Stored records:
%%
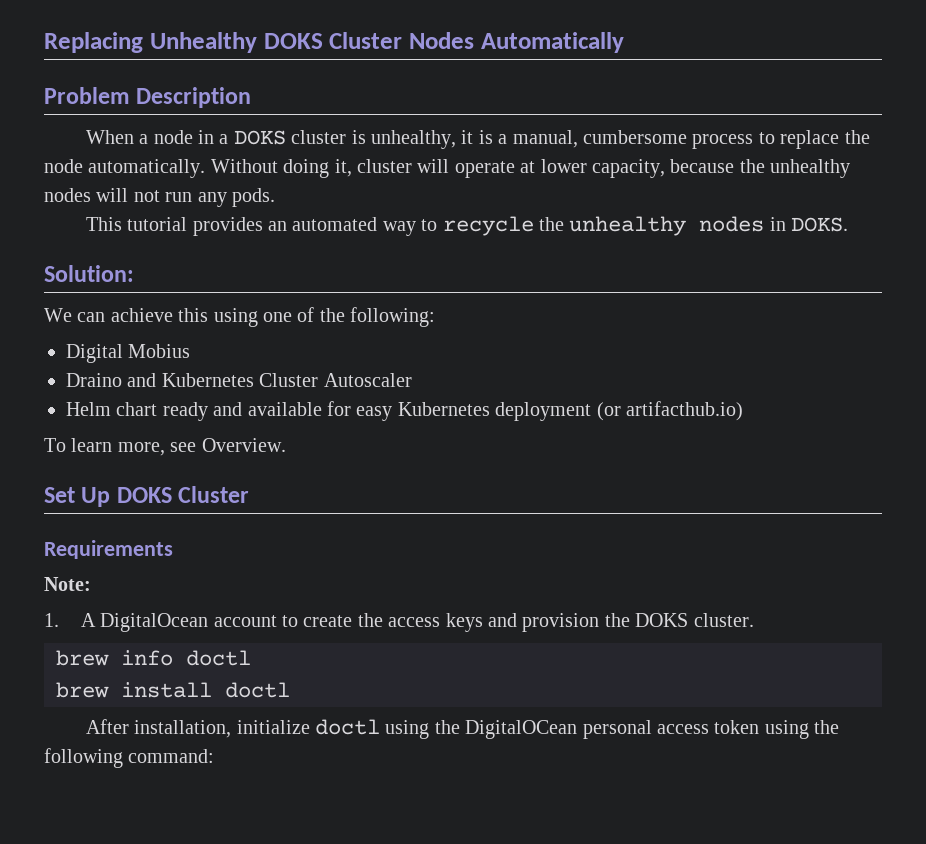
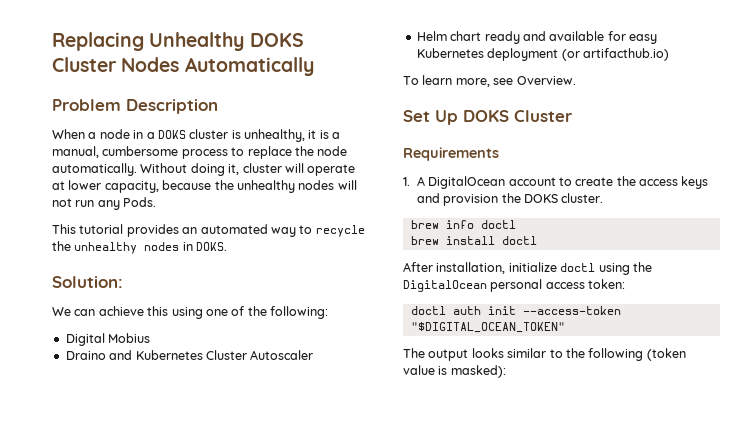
- Without doing it, cluster will operate at lower capacity, because the unhealthy nodes will not run any pods.
+ Without doing it, cluster will operate at lower capacity, because the unhealthy nodes will not run any Pods.
- Note:
- After installation, initialize doctl using the DigitalOCean personal access token using the following command:
+ After installation, initialize doctl using the DigitalOcean personal access token:
+ doctl auth init --access-token "$DIGITAL_OCEAN_TOKEN"
+ The output looks similar to the following (token value is masked):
%%
WHAT YOU HAVE TO DO: Your answer should be each line of the data that contains the word "token", copied as it stands.

EXERCISE OUTPUT:
- After installation, initialize doctl using the DigitalOCean personal access token using the following command:
+ After installation, initialize doctl using the DigitalOcean personal access token:
+ doctl auth init --access-token "$DIGITAL_OCEAN_TOKEN"
+ The output looks similar to the following (token value is masked):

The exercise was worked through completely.